Our room is quite nice, but compact.  There are 2 separate single beds but they have very thin duvets and the weirdest pillows I have ever experienced in my existence. They are about a meter square, but filled with feathers.  Your head just sinks in them, I had to fold mine in three and it still went weird.  The bathroom and toilet are all in one, there is no shower cubicle it’s a ‘wet room’ as Dad keeps calling it, “I’m just popping into the wet room to do a poopsicle” he keeps saying.  What this means basically is that the floor of the room is all tiles and almost always wet and cold.  I’ve gone through 3 pairs of socks (Dad’s socks) going in and out of there.

There is a tiny TV in the room, it gets German TV obviously and also Sky News, though Dad has forbidden me from watching the news because he doesn’t want to think about England while he is away.  There is also a hair dryer.  I had to dry Dad’s socks with it, it was quite powerful!

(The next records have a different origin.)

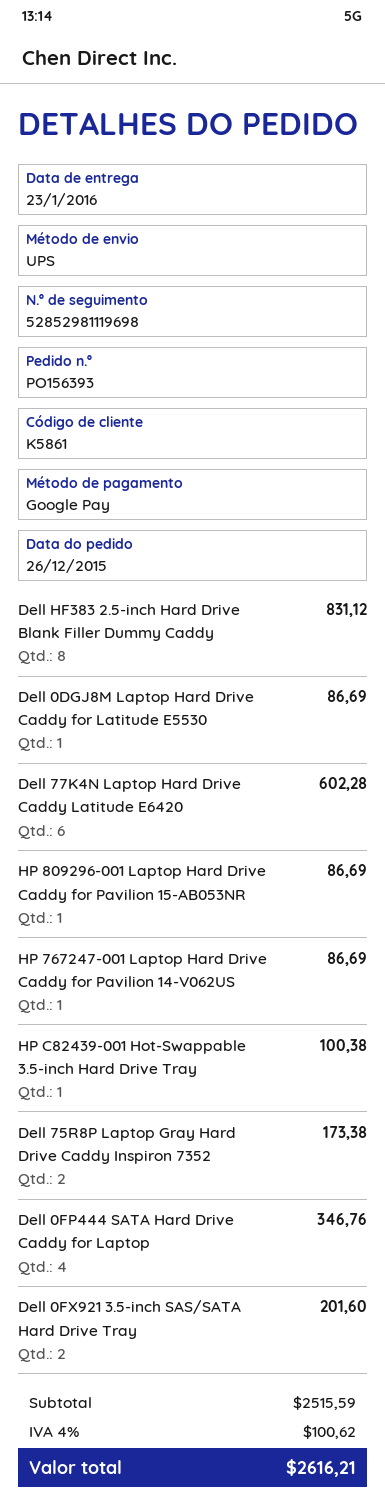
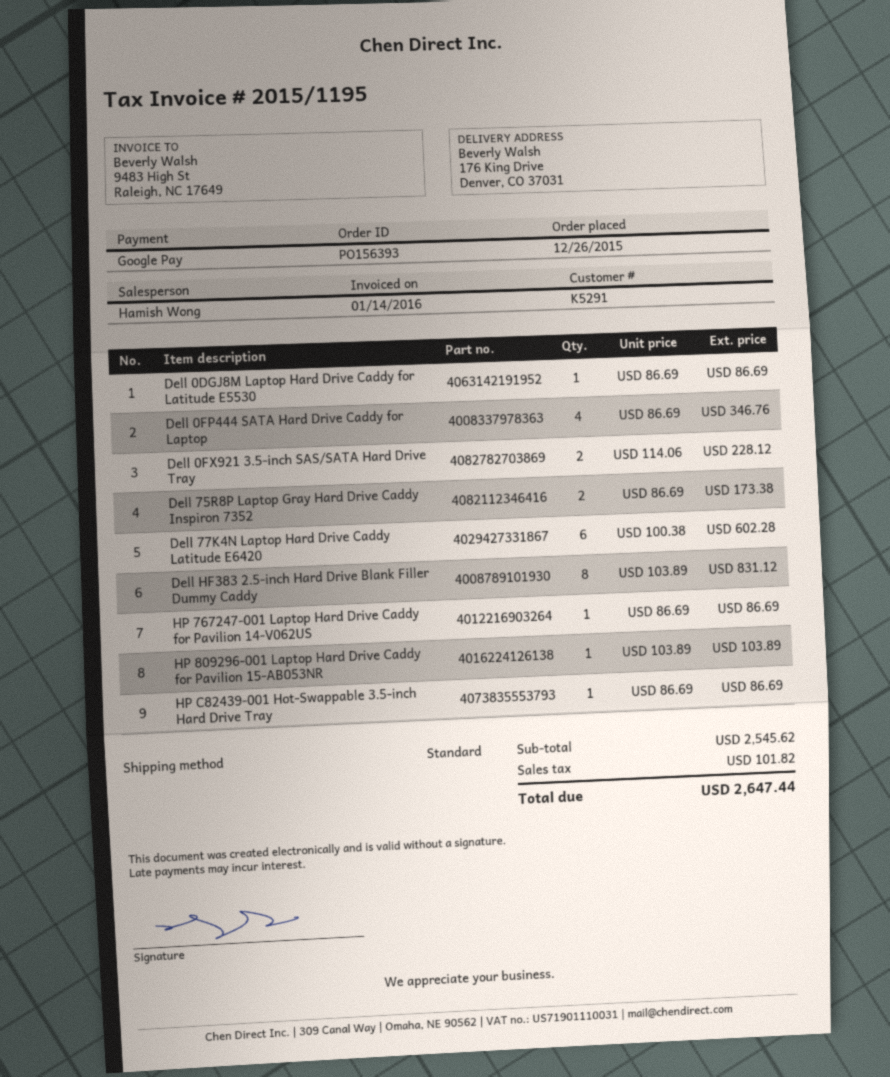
customer number: K5861 -> K5291
shipping method: UPS -> standard
HP 809296-001 Laptop Hard Drive Caddy for Pavilion 15-AB053NR: 1 for 86.69 -> 1 for 103.89
HP C82439-001 Hot-Swappable 3.5-inch Hard Drive Tray: 1 for 100.38 -> 1 for 86.69
Dell 0FX921 3.5-inch SAS/SATA Hard Drive Tray: 2 for 201.60 -> 2 for 228.12
subtotal: 2515.59 -> 2545.62
tax: 100.62 -> 101.82
total: 2616.21 -> 2647.44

We don’t know where were going tomorrow, Bigglesworth hardly speaks, I don’t know when we go to Strasbourg.  We have never had so little information from a driver.  Normally you can’t shut them up. This holiday feels like it’s going to be very different, and mostly so far it’s tried to kill us thrice.  That is if you can die from sea sickness or missing a train!

What next?!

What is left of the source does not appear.